• Exercise objective
Give an exact copy of every entry.

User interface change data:
::::::
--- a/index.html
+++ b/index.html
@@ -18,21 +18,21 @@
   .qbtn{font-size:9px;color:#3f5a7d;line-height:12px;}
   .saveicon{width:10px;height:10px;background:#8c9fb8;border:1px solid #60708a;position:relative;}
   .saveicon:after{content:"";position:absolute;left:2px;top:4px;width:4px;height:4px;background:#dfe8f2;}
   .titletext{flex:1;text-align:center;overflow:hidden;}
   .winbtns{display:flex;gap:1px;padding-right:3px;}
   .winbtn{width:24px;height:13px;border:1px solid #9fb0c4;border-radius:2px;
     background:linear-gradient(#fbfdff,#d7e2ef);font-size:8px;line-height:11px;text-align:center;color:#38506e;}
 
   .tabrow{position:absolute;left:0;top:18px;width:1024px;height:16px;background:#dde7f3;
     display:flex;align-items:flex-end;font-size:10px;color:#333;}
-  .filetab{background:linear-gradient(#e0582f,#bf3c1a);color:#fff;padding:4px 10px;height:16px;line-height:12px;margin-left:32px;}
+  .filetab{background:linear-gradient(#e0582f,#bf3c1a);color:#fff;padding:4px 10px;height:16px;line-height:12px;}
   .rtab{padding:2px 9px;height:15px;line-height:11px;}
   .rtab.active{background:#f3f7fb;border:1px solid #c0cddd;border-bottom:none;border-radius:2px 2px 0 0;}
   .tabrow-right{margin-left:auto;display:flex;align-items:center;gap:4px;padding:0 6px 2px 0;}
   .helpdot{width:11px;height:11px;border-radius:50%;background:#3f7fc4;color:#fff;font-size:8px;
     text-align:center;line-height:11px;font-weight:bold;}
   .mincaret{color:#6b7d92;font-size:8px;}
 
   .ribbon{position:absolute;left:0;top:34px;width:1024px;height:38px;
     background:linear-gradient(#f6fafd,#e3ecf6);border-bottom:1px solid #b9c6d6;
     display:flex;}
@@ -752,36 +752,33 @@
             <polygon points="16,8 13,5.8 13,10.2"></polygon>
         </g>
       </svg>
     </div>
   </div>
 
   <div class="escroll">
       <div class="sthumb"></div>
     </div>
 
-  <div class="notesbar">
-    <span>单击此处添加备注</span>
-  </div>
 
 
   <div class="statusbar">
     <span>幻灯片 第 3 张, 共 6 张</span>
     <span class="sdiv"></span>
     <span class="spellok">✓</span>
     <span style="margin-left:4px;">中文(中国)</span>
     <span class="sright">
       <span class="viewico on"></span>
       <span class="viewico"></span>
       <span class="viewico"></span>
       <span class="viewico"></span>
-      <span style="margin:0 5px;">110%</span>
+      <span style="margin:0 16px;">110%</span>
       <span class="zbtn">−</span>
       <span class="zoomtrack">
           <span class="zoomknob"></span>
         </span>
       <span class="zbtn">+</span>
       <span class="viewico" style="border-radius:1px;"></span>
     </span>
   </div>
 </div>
::::::
• Task response
--- a/index.html
+++ b/index.html
@@ -18,21 +18,21 @@
   .qbtn{font-size:9px;color:#3f5a7d;line-height:12px;}
   .saveicon{width:10px;height:10px;background:#8c9fb8;border:1px solid #60708a;position:relative;}
   .saveicon:after{content:"";position:absolute;left:2px;top:4px;width:4px;height:4px;background:#dfe8f2;}
   .titletext{flex:1;text-align:center;overflow:hidden;}
   .winbtns{display:flex;gap:1px;padding-right:3px;}
   .winbtn{width:24px;height:13px;border:1px solid #9fb0c4;border-radius:2px;
     background:linear-gradient(#fbfdff,#d7e2ef);font-size:8px;line-height:11px;text-align:center;color:#38506e;}
 
   .tabrow{position:absolute;left:0;top:18px;width:1024px;height:16px;background:#dde7f3;
     display:flex;align-items:flex-end;font-size:10px;color:#333;}
-  .filetab{background:linear-gradient(#e0582f,#bf3c1a);color:#fff;padding:4px 10px;height:16px;line-height:12px;margin-left:32px;}
+  .filetab{background:linear-gradient(#e0582f,#bf3c1a);color:#fff;padding:4px 10px;height:16px;line-height:12px;}
   .rtab{padding:2px 9px;height:15px;line-height:11px;}
   .rtab.active{background:#f3f7fb;border:1px solid #c0cddd;border-bottom:none;border-radius:2px 2px 0 0;}
   .tabrow-right{margin-left:auto;display:flex;align-items:center;gap:4px;padding:0 6px 2px 0;}
   .helpdot{width:11px;height:11px;border-radius:50%;background:#3f7fc4;color:#fff;font-size:8px;
     text-align:center;line-height:11px;font-weight:bold;}
   .mincaret{color:#6b7d92;font-size:8px;}
 
   .ribbon{position:absolute;left:0;top:34px;width:1024px;height:38px;
     background:linear-gradient(#f6fafd,#e3ecf6);border-bottom:1px solid #b9c6d6;
     display:flex;}
@@ -752,36 +752,33 @@
             <polygon points="16,8 13,5.8 13,10.2"></polygon>
         </g>
       </svg>
     </div>
   </div>
 
   <div class="escroll">
       <div class="sthumb"></div>
     </div>
 
-  <div class="notesbar">
-    <span>单击此处添加备注</span>
-  </div>
 
 
   <div class="statusbar">
     <span>幻灯片 第 3 张, 共 6 张</span>
     <span class="sdiv"></span>
     <span class="spellok">✓</span>
     <span style="margin-left:4px;">中文(中国)</span>
     <span class="sright">
       <span class="viewico on"></span>
       <span class="viewico"></span>
       <span class="viewico"></span>
       <span class="viewico"></span>
-      <span style="margin:0 5px;">110%</span>
+      <span style="margin:0 16px;">110%</span>
       <span class="zbtn">−</span>
       <span class="zoomtrack">
           <span class="zoomknob"></span>
         </span>
       <span class="zbtn">+</span>
       <span class="viewico" style="border-radius:1px;"></span>
     </span>
   </div>
 </div>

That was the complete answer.